• **Work to complete**
Examine the material below. Gather every line in which the string "Mens" appears.
=======
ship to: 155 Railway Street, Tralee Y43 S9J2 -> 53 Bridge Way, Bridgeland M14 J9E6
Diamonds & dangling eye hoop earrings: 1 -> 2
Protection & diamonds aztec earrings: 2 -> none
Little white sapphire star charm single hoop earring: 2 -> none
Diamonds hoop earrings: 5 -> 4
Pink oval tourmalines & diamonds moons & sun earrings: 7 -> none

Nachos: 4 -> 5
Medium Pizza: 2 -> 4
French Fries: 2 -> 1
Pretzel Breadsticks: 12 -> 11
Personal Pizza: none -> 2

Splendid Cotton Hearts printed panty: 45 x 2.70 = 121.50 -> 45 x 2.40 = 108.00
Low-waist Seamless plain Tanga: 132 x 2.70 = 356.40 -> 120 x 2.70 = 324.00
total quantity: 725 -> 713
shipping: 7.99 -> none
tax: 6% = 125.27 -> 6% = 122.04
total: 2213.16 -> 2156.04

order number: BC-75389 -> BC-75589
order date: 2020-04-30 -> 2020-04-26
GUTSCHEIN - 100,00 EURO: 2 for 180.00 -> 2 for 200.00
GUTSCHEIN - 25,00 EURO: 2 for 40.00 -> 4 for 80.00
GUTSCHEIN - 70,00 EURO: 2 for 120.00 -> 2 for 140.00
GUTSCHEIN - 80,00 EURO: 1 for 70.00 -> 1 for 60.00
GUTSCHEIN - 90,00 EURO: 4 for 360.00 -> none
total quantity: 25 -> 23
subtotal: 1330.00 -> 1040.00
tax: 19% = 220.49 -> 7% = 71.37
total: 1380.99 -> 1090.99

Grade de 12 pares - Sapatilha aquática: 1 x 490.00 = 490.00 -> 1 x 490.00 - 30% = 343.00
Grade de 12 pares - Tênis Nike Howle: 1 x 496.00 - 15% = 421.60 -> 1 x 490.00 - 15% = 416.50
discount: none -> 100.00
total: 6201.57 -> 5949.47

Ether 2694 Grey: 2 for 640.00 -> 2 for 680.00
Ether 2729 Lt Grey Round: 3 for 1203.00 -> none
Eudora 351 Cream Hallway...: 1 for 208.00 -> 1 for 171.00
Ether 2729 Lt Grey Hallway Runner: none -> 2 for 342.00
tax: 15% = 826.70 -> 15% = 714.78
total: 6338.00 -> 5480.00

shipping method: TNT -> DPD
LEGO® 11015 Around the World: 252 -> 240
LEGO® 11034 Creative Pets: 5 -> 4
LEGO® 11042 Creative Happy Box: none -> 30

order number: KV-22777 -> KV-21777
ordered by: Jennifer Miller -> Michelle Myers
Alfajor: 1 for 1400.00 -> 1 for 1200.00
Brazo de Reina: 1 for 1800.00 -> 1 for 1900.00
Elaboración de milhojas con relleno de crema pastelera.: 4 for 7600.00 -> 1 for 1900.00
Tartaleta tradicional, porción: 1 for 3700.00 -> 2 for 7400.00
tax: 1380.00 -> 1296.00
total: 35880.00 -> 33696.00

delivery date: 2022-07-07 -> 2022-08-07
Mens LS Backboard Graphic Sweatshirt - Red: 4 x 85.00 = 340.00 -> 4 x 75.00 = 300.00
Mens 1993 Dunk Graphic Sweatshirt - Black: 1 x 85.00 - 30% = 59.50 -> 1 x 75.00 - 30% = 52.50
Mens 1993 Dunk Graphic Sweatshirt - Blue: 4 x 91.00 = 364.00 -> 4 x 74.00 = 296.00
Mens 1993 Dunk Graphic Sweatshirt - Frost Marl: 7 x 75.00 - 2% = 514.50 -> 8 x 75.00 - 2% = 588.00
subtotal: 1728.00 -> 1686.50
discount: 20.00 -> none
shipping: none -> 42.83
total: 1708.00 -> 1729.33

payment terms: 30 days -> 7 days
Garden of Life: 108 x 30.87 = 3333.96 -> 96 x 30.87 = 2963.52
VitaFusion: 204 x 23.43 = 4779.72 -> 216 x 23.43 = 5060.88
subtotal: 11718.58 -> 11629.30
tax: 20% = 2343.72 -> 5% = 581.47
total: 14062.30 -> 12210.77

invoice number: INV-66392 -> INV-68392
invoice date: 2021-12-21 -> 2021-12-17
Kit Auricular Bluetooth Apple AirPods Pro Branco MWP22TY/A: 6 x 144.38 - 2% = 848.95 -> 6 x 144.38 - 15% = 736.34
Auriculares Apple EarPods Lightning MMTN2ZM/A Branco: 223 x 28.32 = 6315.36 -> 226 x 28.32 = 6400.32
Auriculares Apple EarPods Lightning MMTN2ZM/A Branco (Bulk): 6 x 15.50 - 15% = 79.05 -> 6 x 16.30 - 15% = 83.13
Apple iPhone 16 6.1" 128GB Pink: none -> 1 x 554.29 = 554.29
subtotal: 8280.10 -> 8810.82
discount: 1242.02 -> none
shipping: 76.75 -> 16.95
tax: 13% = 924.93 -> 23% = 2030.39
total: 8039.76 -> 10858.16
=======
• **Answer box**
Mens LS Backboard Graphic Sweatshirt - Red: 4 x 85.00 = 340.00 -> 4 x 75.00 = 300.00
Mens 1993 Dunk Graphic Sweatshirt - Black: 1 x 85.00 - 30% = 59.50 -> 1 x 75.00 - 30% = 52.50
Mens 1993 Dunk Graphic Sweatshirt - Blue: 4 x 91.00 = 364.00 -> 4 x 74.00 = 296.00
Mens 1993 Dunk Graphic Sweatshirt - Frost Marl: 7 x 75.00 - 2% = 514.50 -> 8 x 75.00 - 2% = 588.00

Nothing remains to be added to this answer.